Wednesday, September 27, 2017

Orientation Matters Video

In this video I envisioned the story telling with a little of the cadence of "Alice's Restaurant Massacree". I wasn't able to work circles and arrows into the discussion, but overall I had the basic start-stop format in there. However, for the music, of course I couldn't step on any intellectual toes, so I perused incompetech, as I always do. Unfortunately the most Alice Restaurant-like piece that I could find was Marty Gots a Plan, which I already use a snippet of for my logo. At first I resisted, but in the end I decided to just go with it, and I think it captured the overall effect I was going for.

Still, you should probably just listen to Alice's Restaurant. It's a good one.

I don't know what inspired me to turn the logo on it's side like turned out so well. I don't know why I didn't think of it before I did it. But I did, and now I plan to give these out whenever I got to events. But you can download and print your own right now here:

Wednesday, September 20, 2017

10k contest winner and mailing list plug video

Man, a few weeks ago I was cranking out videos almost every other day, and these past two weeks I can barely make my Wednesday upload. What gives? Well, I'll tell you. I've started a new job and while that's a good thing, it does leave less time in the day for video editing. The good news is I do have 3 or 4 videos banked right now, so I can focus on my job for a little while until things settle down.

Of course if this kickstarter goes really well...

I'm also working hard to get finished my old kickstarter. That means finishing boards and mailing them out. Most of the boards have been mailed out. It's only the four color boards that are the problem.

But I'll have more to say about that on there.

Low poly dino sketches for your approval to follow:

Thursday, September 14, 2017

Youtube trailer video and story of my Pokemon tie.

Things are crazy around here. I almost didn't get this video up, dispite the fact that half of it was a scrolling picture and text. But that sort of special effect takes an hour of editing to get right. Meanwhile, I don't have an hour right now for editing. I've started working again, subbing in local schools.

Per the request of one of the comments asking about this particular tie, one of my favorite ties, the Pokemon tie, I will attempt to put the story here. Every time I've attempted to record this story and put it on YouTube the video somehow fails and ends up corrupted, so much so that I just decided it wasn't worth the effort. Maybe it's cursed to remain a mystery. So if blogger shuts down, you all are to blame.

Okay, here goes.

In a previous life I was a balloon guy. I can still twist a pretty mean Spider-man. At the time I prided myself in broadening my library of available designs. At this time Pokemon had just come to America and it was hot. So, naturally, I learned, from another twister at a balloon jam I went to, how to twist a Pikachu.

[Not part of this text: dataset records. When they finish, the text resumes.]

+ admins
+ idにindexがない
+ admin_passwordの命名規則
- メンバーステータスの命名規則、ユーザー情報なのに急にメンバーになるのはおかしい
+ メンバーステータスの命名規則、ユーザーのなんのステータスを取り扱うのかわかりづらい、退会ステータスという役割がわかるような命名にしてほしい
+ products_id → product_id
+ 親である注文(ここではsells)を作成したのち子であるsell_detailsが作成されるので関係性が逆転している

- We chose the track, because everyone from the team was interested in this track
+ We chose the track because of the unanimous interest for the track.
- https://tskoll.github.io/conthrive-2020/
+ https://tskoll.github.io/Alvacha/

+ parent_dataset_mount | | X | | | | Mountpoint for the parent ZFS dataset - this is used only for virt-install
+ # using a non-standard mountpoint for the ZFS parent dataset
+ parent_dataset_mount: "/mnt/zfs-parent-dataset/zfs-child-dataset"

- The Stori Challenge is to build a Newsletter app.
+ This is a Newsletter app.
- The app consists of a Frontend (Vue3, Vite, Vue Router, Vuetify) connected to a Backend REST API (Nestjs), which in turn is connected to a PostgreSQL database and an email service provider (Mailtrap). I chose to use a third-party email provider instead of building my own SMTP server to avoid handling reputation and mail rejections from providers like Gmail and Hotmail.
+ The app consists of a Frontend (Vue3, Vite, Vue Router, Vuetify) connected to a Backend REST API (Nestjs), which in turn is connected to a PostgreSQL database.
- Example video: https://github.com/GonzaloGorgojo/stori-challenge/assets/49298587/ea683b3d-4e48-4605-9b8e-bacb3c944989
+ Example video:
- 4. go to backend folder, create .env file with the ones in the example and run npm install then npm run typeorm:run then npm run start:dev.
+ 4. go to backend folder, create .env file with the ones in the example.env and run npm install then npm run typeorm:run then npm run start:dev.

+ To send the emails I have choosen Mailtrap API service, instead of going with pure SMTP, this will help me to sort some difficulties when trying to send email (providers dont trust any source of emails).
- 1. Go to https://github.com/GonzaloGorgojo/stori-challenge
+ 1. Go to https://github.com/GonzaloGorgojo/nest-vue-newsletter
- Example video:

My employer, who would book me jobs at restaurants and parties and the like, learned about this and they gave me a call.

Them: "You can do Pokemon?! We have a Pokemon themed party that we're going to send you to."
Me: "I can do a Pokemon, there are over 100 of them. I can't do Pokemon. Just the one."
Them: "That's better than anyone else we got, so you're the man.
Me: "...okay."

I had a month to prepare, so I fired up Netscape, found an image of all available Pokemon at the time, printed it out, and studied it. I attempted to recreate as many of them with standard 260 animal balloons as I could. By the time of the party I had about 20 Pokemon available, including the most popular of them from the show. It wasn't all of them, but it wasn't too bad, and I felt ready.

Meanwhile my sister decided she'd help me accessorize with a tie. She found some Pokemon fabric, cut, and, bless her heart, hand sewed up the length of that whole thing to make me the coolest tie I have ever seen, and the only machine washable tie I have (though I don't do that because I'd have to put the crease back).

The day of the party came and I roll up, Pokemon tie on and 20 Pokemon balloon designs in my head. It was a party for a 6 year old. His dozen or so 5 and 6 year old friends swarmed around me and started making their demands.

Pikachu. Every single one.

But, hey, I got a sweet tie out of it.